My take is that I’d expect to see absorption happen any time there’s a dense feature that co-occurs with more sparse features. So for example things like parts of speech, where you could have a “noun” latent, and things that are nouns (e.g. “dogs”, “cats”, etc...) would probably show this as well. If there’s co-occurrence, then the SAE can maximize sparsity by folding some of the dense feature into the sparse features. This is something that would need to be validated experimentally though.
It’s also problematic that it’s hard to know where this will happen, especially with features where it’s less obvious what the ground-truth labels should be. E.g. if we want to understand if a model is acting deceptively, we don’t have strong ground-truth to know that a latent should or shouldn’t fire.

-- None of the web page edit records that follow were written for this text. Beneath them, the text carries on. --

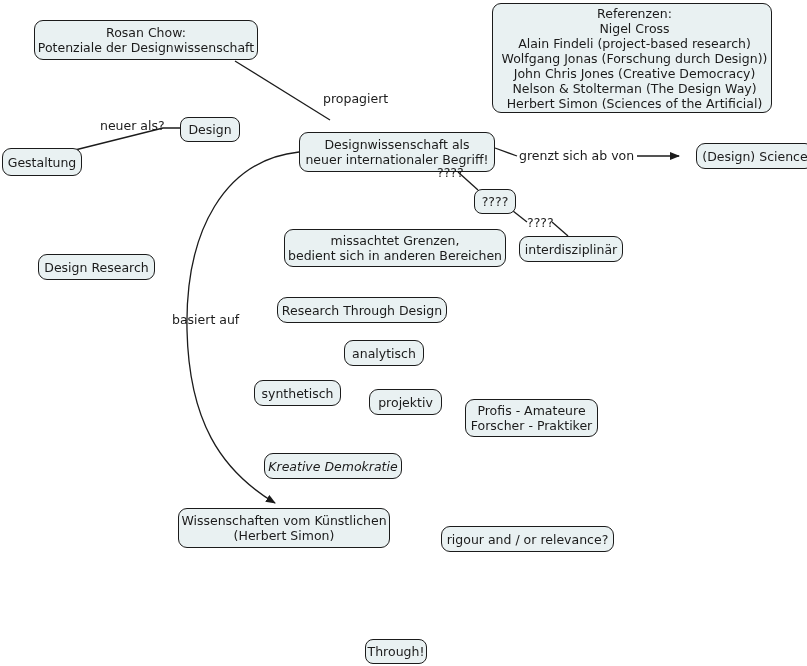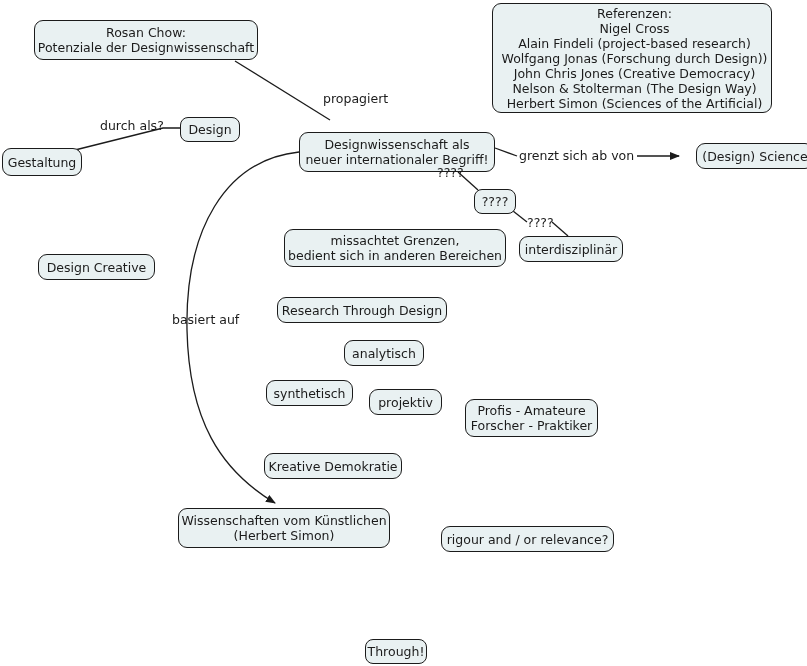"durch als?" div.edge-label { text: durch -> neuer }
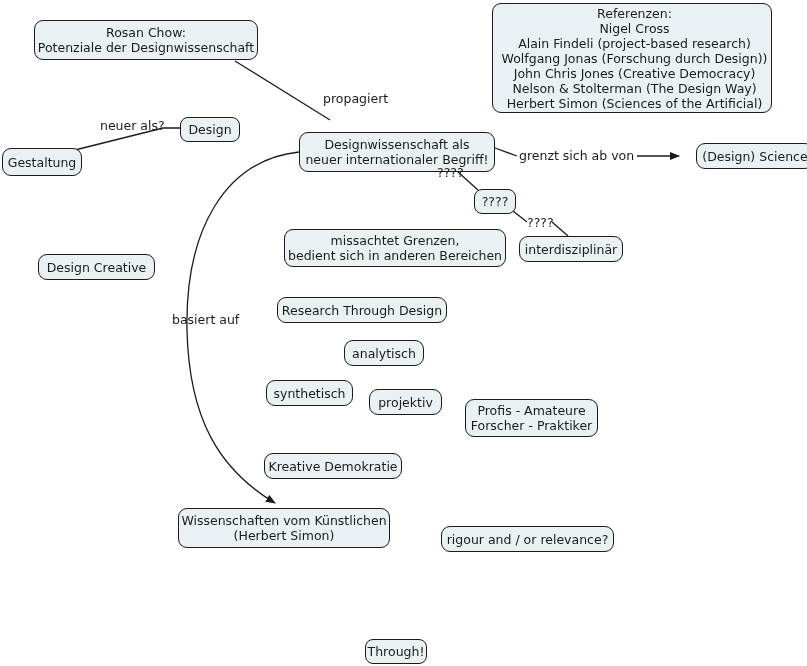"Design Creative" div.node { text: Creative -> Research }
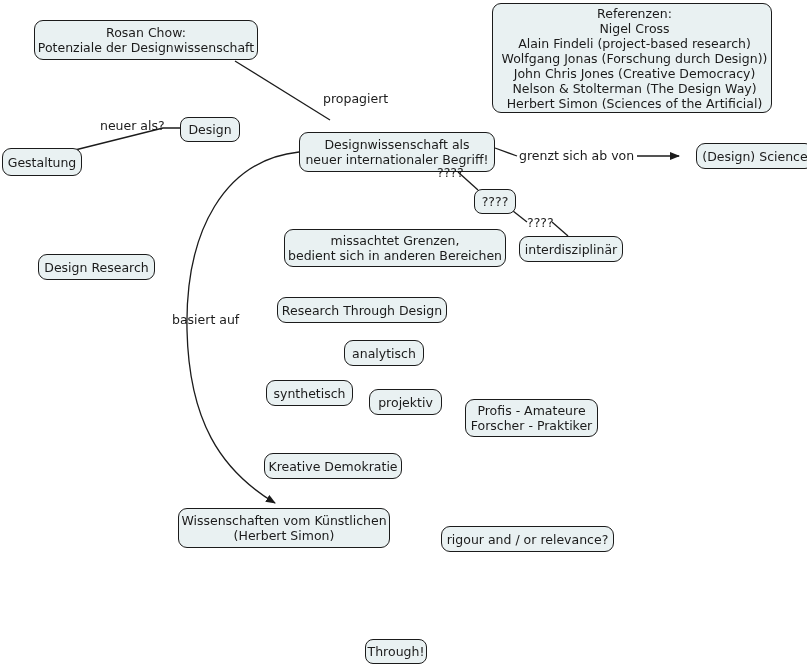"Research Through Design" div.node { border-radius: none -> 10px }
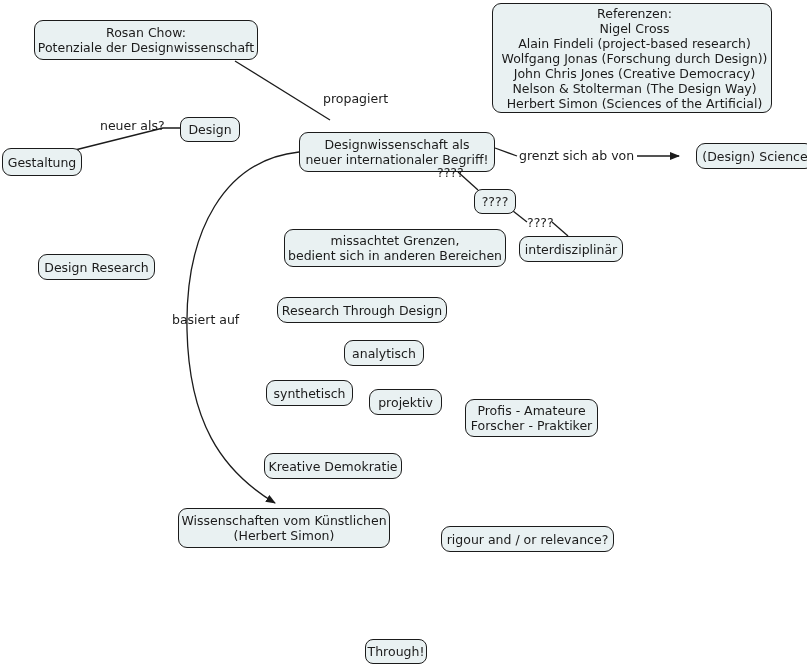"synthetisch" div.node { left: 266px -> 254px }
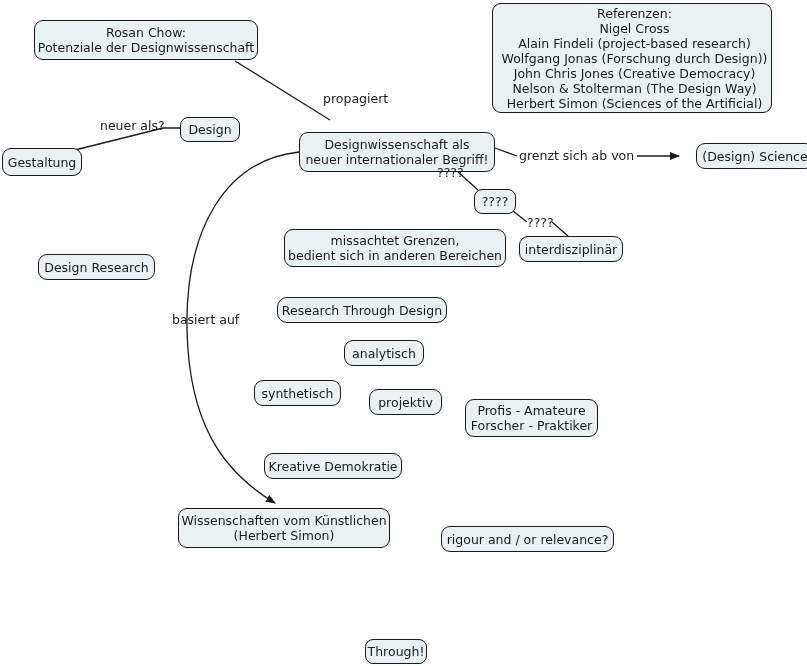"Kreative Demokratie" div.node { font-style: none -> italic }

Still, it’s promising that this should be something that’s easily testable with toy models, so hopefully we can test out solutions to absorption in an environment where we can control every feature’s frequency and co-occurrence patterns.
Determining ground-truth definitely seems like the tough aspect there. Very good idea to come up with ‘starts with _’ as a case where that issue is tractable, and another good idea to tackle it with toy models where you can control that up front. Thanks!

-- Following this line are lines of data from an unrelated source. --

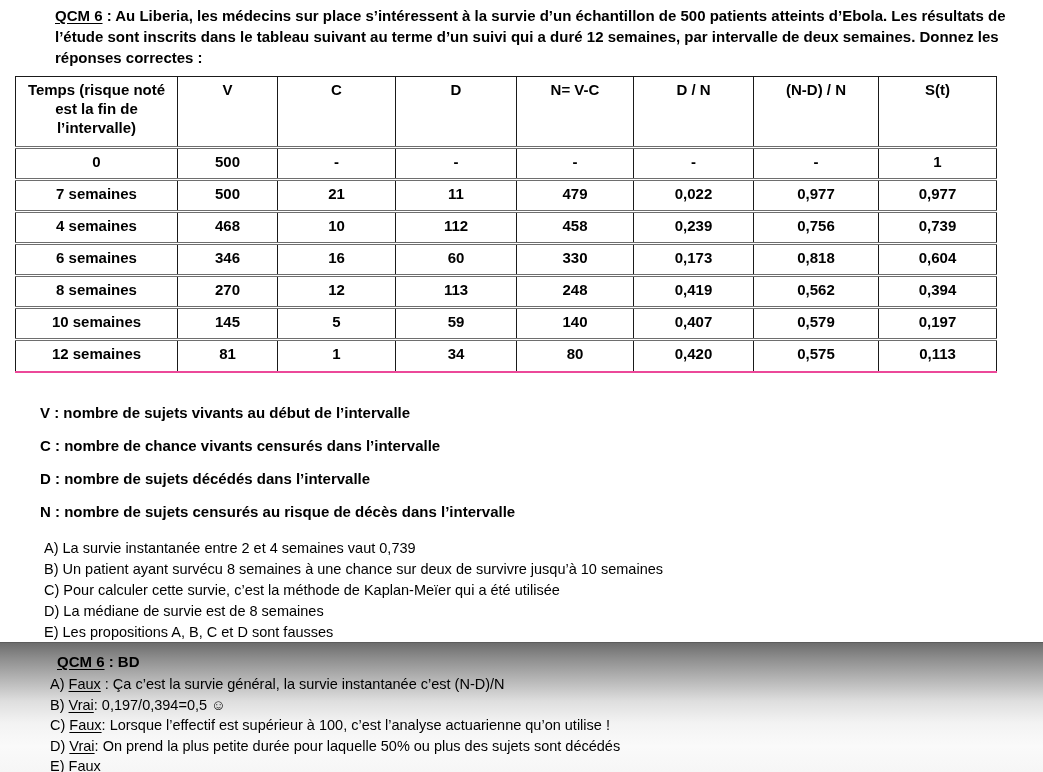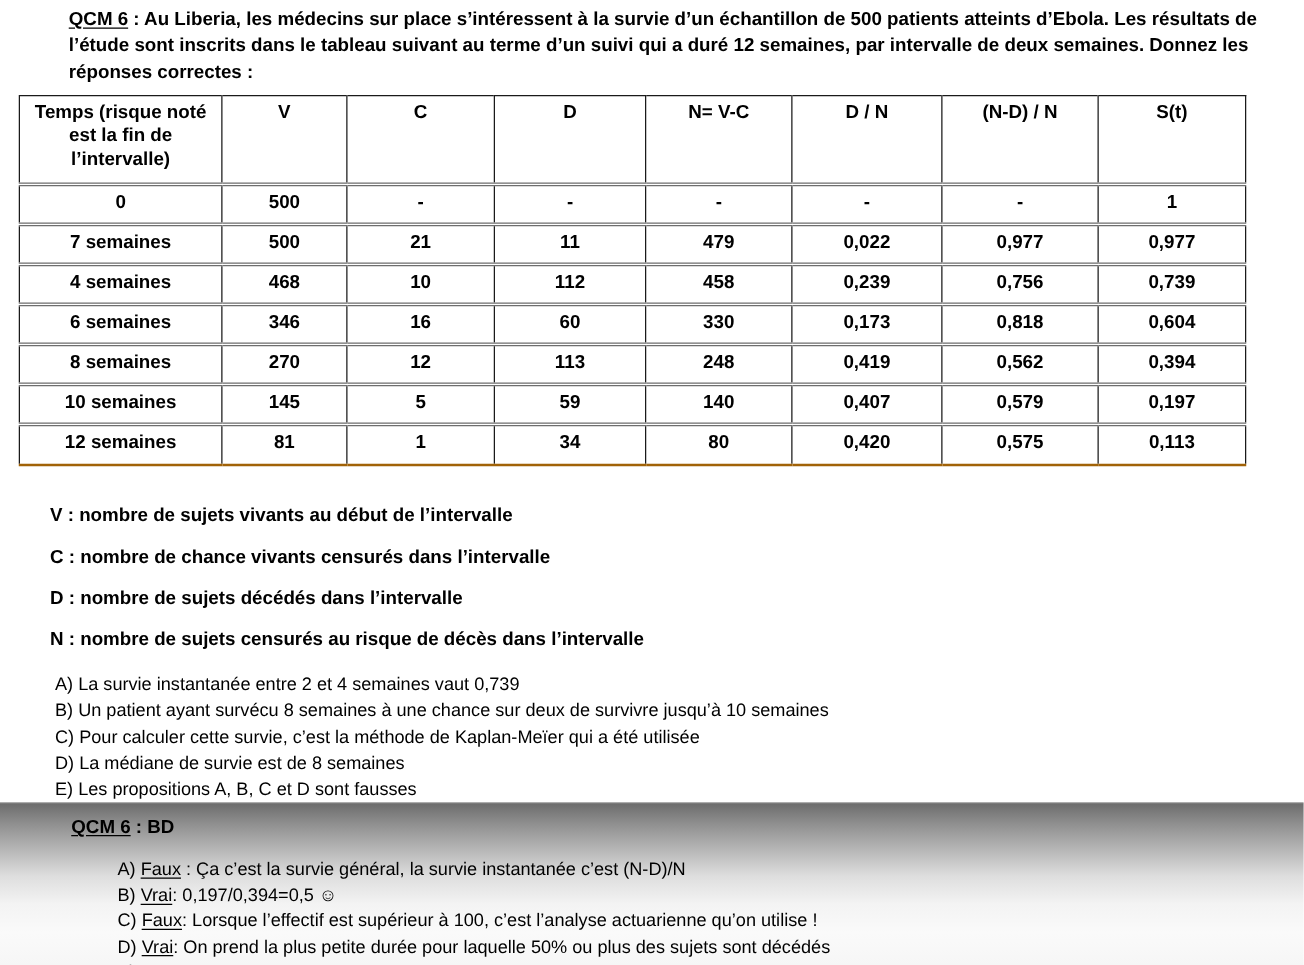"12 semaines" table.survival tr:last-child td { border-bottom: 2px solid #a16207 -> 2px solid #ec4899 }
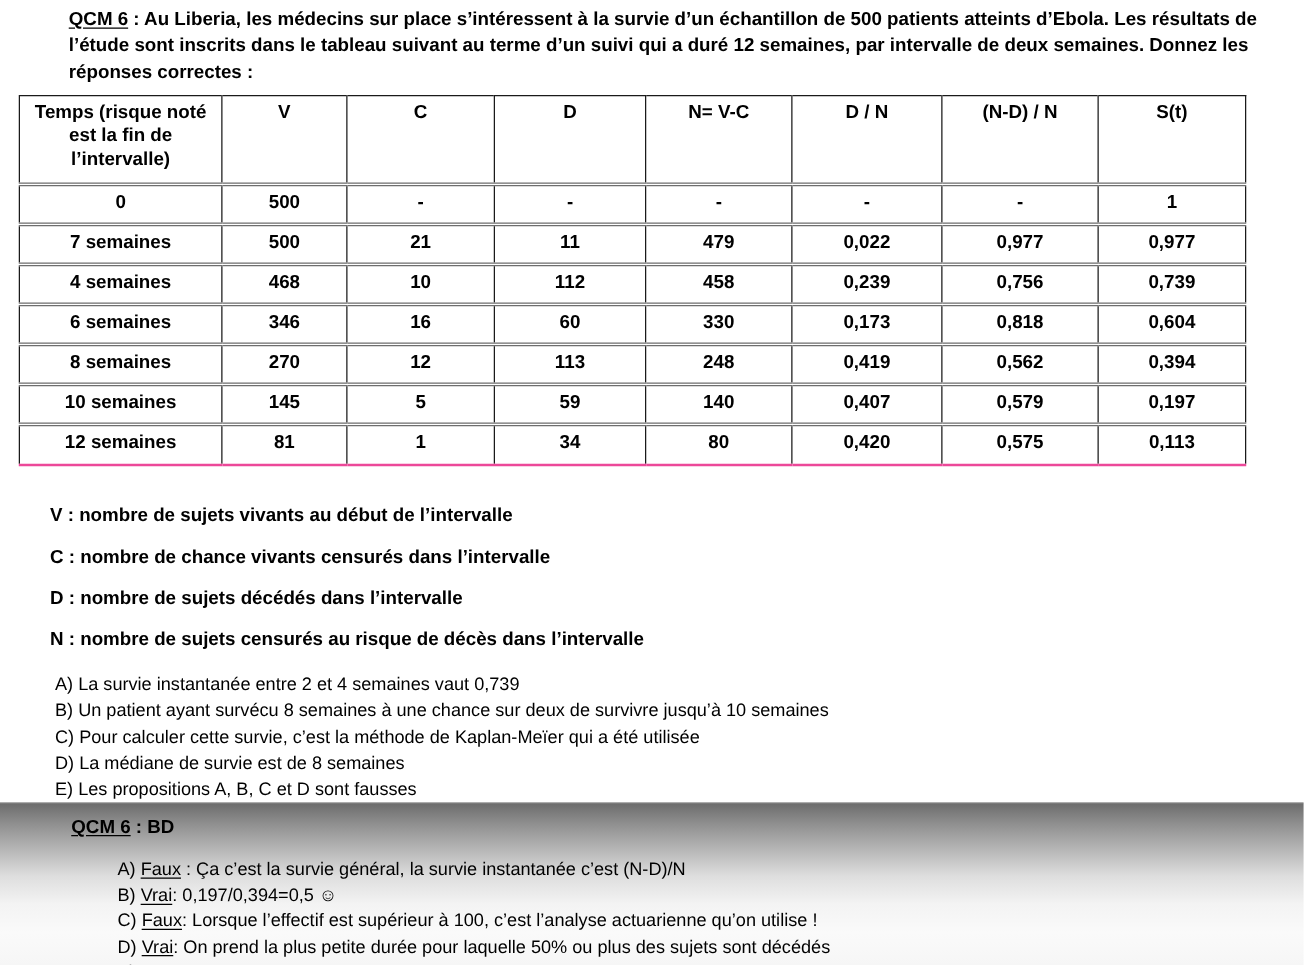"QCM 6 : BD" .answer-title { margin: 9px 0 14px 57px -> 9px 0 2px 57px }
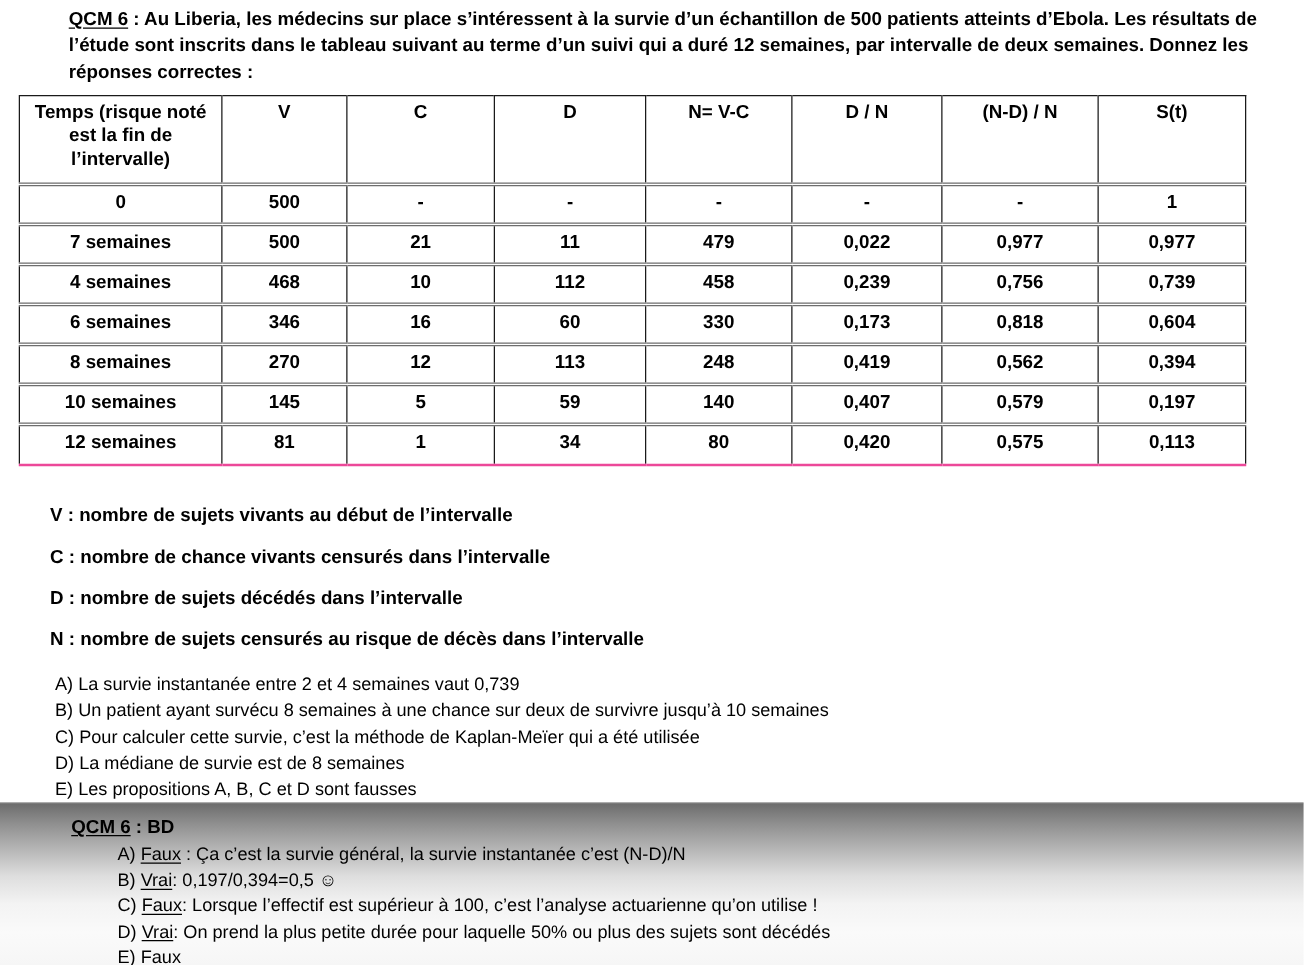"A) Faux : Ça c’est" .answer-line { margin-left: 44px -> none }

Thanks Egg! Really good question. Short answer: Look at MetaSAE’s for inspiration.
Long answer:
There are a few reasons to believe that feature absorption won’t just be a thing for graphemic information:
People have noticed SAE latent false negatives in general, beyond just spelling features. For example this quote from the Anthropic August update. I think they also make a comment about feature coordination being important in the July update as well.
MetaSAEs are highly suggestive of lots of absorption. Starts with letter features are found by MetaSAEs along with lots of others (my personal favorite is a ” Jerry” feature on which a Jewish meta-feature fires. I won’t what that’s about!?) 🤔
Conceptually, being token or character specific doesn’t play a big role. As Neel mentioned in his tweet here, once you understand the concept, it’s clear that this is a strategy for generating sparsity in general when you have this kind of relationship between concepts. Here’s a latent that’s a bit less token aligned in the MetaSAE app which can still be decomposed into meta-latents.

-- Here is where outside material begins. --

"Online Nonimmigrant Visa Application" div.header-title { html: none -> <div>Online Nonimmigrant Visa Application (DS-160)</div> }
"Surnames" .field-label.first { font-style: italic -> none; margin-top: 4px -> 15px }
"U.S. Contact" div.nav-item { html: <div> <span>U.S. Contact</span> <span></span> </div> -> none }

In terms of what I really want to see people look at: What wasn’t clear from Meta-SAEs (which I think is clearer here) is that absorption is important for interpretable causal mediation. That is, for the spelling task, absorbing features look like a kind of mechanistic anomaly (but is actually an artefact of the method) where the spelling information is absorbed. But if we found absorption in a case where we didn’t know the model knew a property of some concept (or we didn’t know it was a property), but saw it in the meta-SAE, that would be very cool. Imagine seeing attribution to a latent tracking something about a person, but then the meta-latents tell you that the model was actually leveraging some very specific fact about that person. This might really important for understanding things like sycophancy…
That all makes sense, thanks. I’m really looking forward to seeing where this line of research goes from here!